Ocean and marine systems supply us with critical services such as carbon collection for climate mitigation, renewable energy, and storm surge protection, to mention a few, from deep oceans to coastal reefs, mudflats to seagrass beds.
As the world’s population rises, we’re looking further and deeper into the waters for fish, oil, gas, minerals, and new genetic resources in order to keep up with demand.
The oceans that sustain us are being harmed as a result of this. According to Wohl, a lot of wood used to end up in oceans, but humans have disrupted the cycle.
Estimating the entire worth of marine ecosystems could provide policymakers with a compelling argument for better ocean management and investment in marine conservation. While improving human well-being, would lessen environmental hazards and ecological scarcities.
The related study, “Damming the wood falls,” was published Dec. 10 in Science Advances.
Wohl collaborated with Emily Iskin, a doctorate student in the Warner College of Natural Resources Department of Geosciences, to measure records of wood flowing to reservoirs and coastal locations in order to estimate the size of worldwide wood migration.
Data from the United States, Canada, France, Russia, Serbia, and big regional datasets from Switzerland and Japan were examined.
The scientists calculated that 4.7 million cubic meters (166 million cubic feet) of massive wood may enter the oceans each year, a maximum estimate owing to wood removal from rivers and reservoirs and a minimum estimate due to deforestation and river engineering.
According to Wohl, reducing these wood movements has a negative impact on coastal and marine environments.
Small-scale human impacts, such as removing wood from a river, draining a floodplain, and logging a hillslope, affect the entire river corridor at a much broader scale. Everything is connected. Logjams in a river are not only beneficial to that local ecosystem, but also provide benefits downstream all the way to the open ocean.Iskin
The researchers seek to raise awareness about a problem that many people may be unaware of: stopping the flow of wood from streams has negative repercussions for marine environments.
“We as humans have been altering the wood cascade and interrupting it for more than a century,” said Wohl.
Driftwood is destroyed in some coastal locations, such as tourist beaches in the Mediterranean, despite the fact that it is essential for a range of plants and animals, as it provides crucial nutrients and aids in sand movement.
“When driftwood sinks, it’s like a sunken coral reef,” said Wohl. “Living creatures, mostly invertebrates, clams, and crustaceans use that wood as a refuge.”
‘Everything is connected’
Iskin, whose master’s thesis at CSU focused on massive wood dynamics in Yosemite National Park’s Merced River corridor, stated that the way humans interact with wood is fundamentally different from how forests were before humans existed.
“Small scale human impacts, such as removing wood from a river, draining a floodplain, and logging a hillslope, affect the entire river corridor at a much broader scale,” she said. “Everything is connected.
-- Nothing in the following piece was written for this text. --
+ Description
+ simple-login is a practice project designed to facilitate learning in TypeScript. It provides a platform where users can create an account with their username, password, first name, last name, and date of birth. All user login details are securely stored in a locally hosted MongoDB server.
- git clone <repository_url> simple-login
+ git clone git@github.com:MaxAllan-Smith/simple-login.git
Logjams in a river are not only beneficial to that local ecosystem, but also provide benefits downstream all the way to the open ocean.”
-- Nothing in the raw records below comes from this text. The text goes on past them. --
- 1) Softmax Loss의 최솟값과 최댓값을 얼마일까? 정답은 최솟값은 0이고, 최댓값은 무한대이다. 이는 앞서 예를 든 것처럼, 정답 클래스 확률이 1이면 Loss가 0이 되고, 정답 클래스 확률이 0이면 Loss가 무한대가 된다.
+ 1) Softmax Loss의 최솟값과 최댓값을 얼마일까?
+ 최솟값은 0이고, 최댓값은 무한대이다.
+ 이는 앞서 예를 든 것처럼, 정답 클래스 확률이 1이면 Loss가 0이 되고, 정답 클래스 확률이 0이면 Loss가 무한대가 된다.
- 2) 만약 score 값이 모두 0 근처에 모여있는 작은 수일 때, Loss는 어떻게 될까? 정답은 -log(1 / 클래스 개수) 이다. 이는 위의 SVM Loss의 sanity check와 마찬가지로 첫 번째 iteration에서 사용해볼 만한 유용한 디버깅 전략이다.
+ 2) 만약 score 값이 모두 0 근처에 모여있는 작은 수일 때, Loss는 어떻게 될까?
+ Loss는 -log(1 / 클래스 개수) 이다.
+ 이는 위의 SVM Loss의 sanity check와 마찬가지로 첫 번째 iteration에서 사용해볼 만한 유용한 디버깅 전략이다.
These human impacts, according to Iskin, aren’t intrinsically good or harmful, but they will surely change river systems.
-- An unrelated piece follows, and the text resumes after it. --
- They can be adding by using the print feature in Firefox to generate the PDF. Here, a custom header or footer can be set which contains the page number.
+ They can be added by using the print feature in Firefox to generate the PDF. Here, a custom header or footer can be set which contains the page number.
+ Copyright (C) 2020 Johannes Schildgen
“Sometimes we can anticipate those effects and sometimes we can’t,” she said. “The rivers are going to adjust to their current environment.”
Wohl believes that in the future, scientists will use radio tracking devices on logs and wood.
“You could track them from satellites and watch oceanic circulation patterns,” she said.
Wohl expects that this research may encourage studies to estimate wood flux to the seas from huge rivers that are still largely undammed, such as the Mackenzie and Yukon in North America and the Amazon and Congo in the tropics.
“It would be great if we could get more studies around the world of what’s coming into reservoirs and going out into the ocean,” she said.